→ HOW TO COMPLETE THIS TASK
The entries below hold a line with "2007-04-01 | ATNHPIUS13780Q: 167.41 -> 167.4" and a line with "2008-10-01 | ATNHPIUS13780Q: 176.94 -> 179.64". Return those lines and all that lie between them, exactly and only.

(Dataset items)
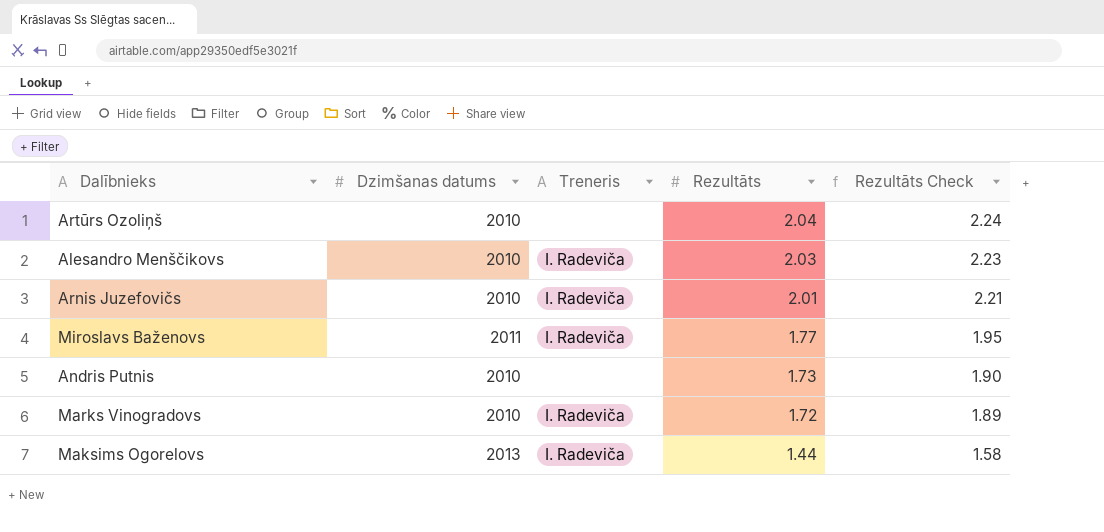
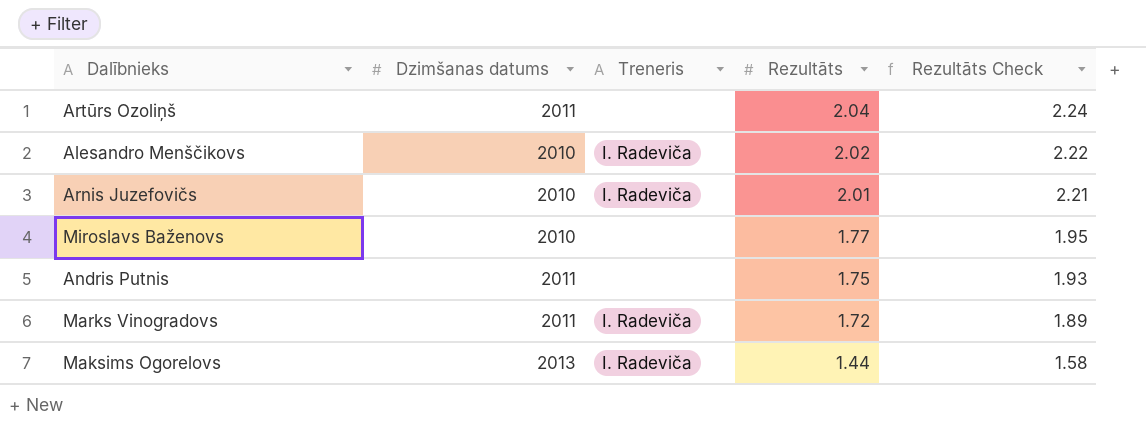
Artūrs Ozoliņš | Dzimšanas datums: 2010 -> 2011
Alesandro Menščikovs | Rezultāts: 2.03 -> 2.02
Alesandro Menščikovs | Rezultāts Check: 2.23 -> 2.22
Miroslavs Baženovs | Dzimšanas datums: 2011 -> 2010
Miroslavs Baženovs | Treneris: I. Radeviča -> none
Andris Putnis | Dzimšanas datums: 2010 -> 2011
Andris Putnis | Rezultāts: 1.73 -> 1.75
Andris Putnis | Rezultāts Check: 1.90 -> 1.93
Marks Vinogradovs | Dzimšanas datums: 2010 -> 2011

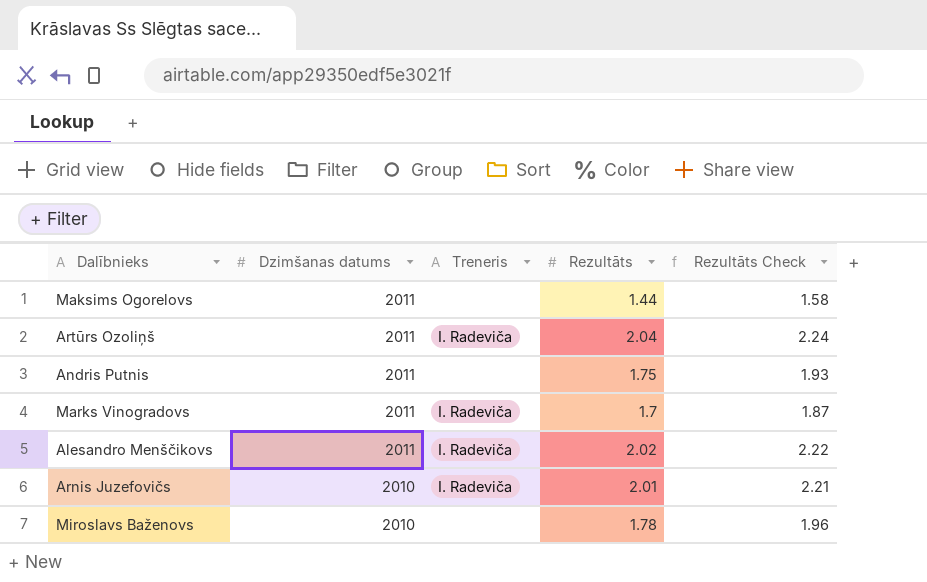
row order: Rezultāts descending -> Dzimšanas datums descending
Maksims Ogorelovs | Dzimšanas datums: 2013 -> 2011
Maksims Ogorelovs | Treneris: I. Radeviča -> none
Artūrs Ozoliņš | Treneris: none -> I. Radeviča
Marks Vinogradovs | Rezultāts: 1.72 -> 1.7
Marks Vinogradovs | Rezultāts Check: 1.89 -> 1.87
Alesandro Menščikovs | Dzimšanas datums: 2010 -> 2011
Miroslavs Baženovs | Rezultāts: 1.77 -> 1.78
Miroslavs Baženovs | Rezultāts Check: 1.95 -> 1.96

* * *

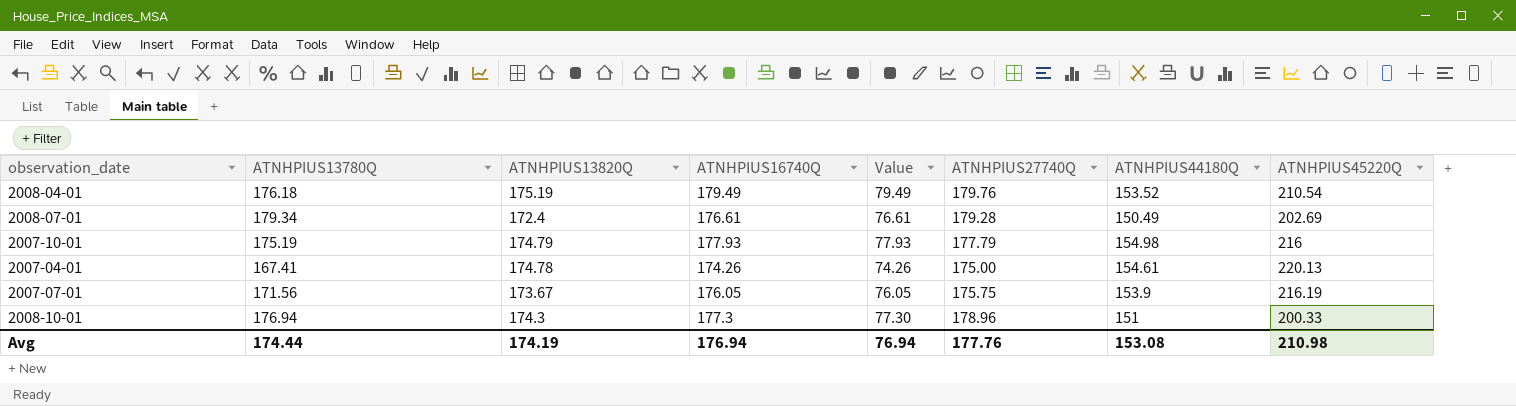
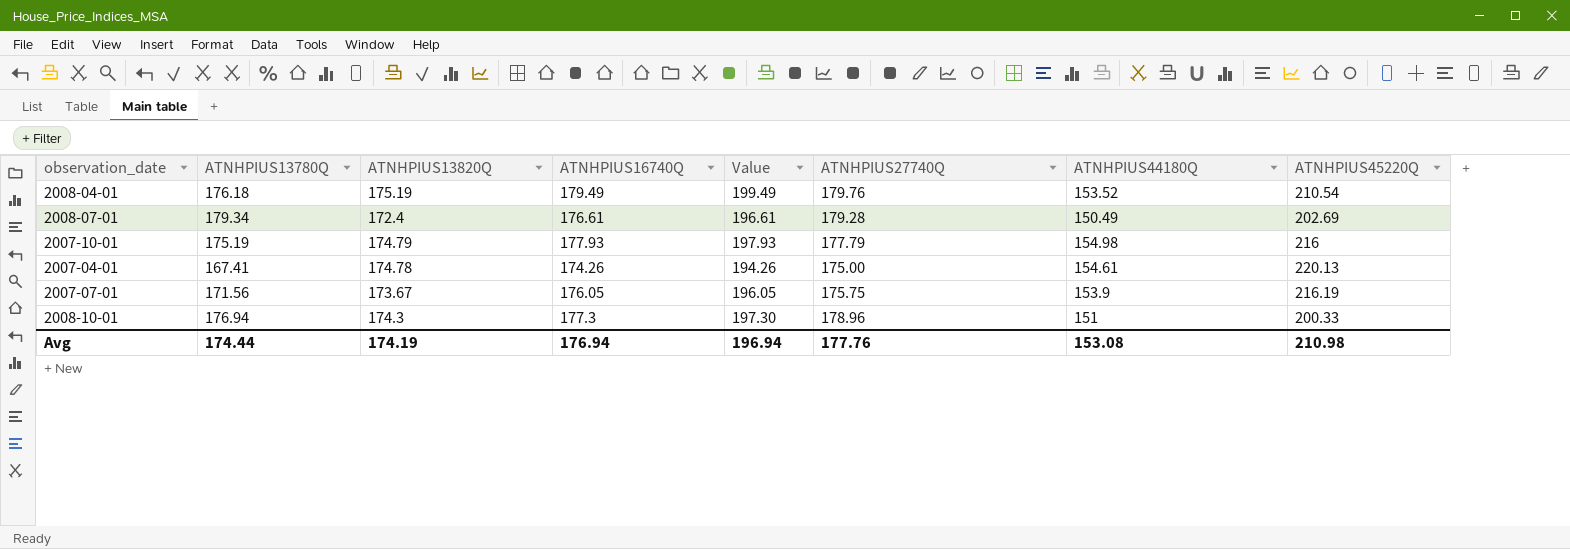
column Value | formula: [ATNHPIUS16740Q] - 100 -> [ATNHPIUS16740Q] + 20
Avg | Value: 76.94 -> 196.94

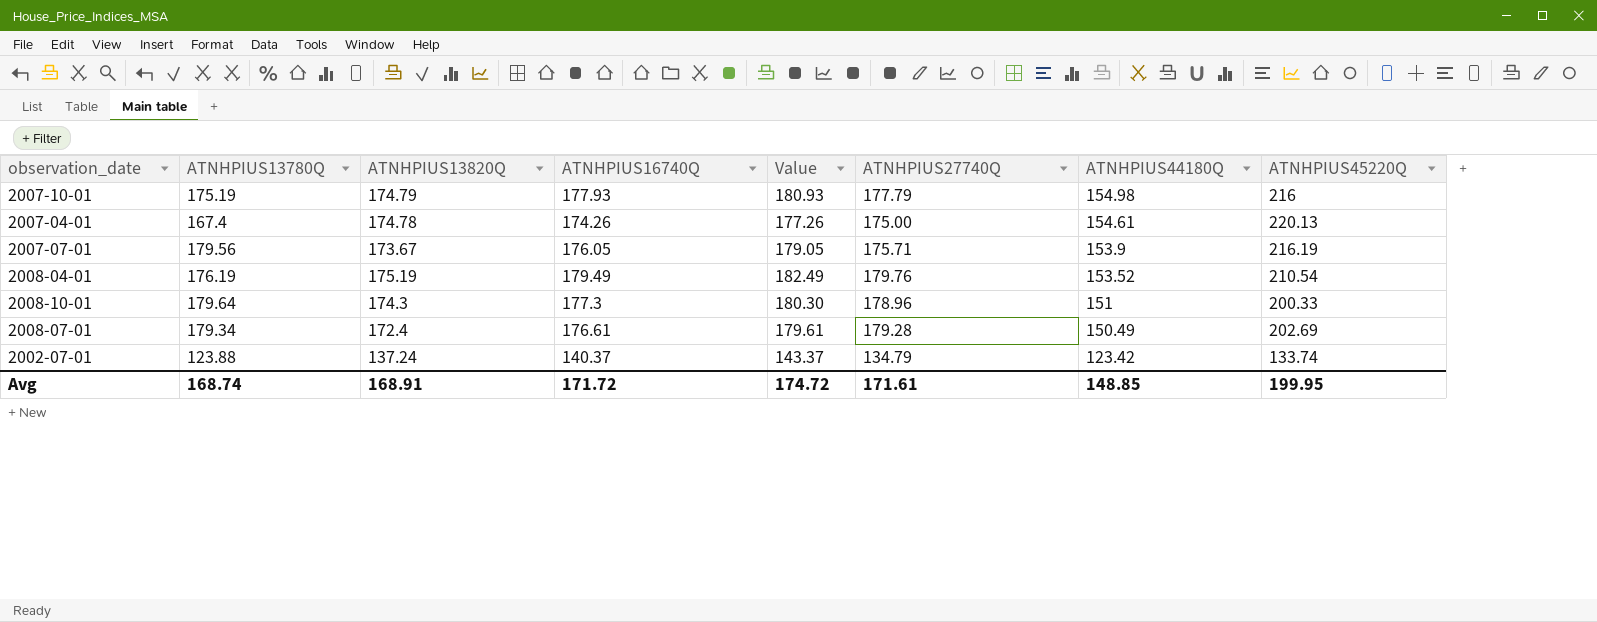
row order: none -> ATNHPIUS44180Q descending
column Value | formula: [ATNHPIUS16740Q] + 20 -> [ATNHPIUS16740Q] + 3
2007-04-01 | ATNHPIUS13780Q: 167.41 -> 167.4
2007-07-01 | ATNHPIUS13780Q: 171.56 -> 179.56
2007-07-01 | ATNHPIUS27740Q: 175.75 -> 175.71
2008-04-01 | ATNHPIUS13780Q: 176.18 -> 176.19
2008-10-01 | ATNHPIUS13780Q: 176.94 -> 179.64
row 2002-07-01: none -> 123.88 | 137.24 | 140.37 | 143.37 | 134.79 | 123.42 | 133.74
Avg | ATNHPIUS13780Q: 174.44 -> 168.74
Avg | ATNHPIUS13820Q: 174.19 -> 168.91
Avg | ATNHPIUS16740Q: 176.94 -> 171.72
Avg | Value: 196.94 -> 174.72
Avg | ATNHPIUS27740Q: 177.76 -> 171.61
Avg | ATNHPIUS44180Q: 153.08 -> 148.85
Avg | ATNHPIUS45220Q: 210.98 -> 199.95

→ SOLVED EXERCISE
2007-04-01 | ATNHPIUS13780Q: 167.41 -> 167.4
2007-07-01 | ATNHPIUS13780Q: 171.56 -> 179.56
2007-07-01 | ATNHPIUS27740Q: 175.75 -> 175.71
2008-04-01 | ATNHPIUS13780Q: 176.18 -> 176.19
2008-10-01 | ATNHPIUS13780Q: 176.94 -> 179.64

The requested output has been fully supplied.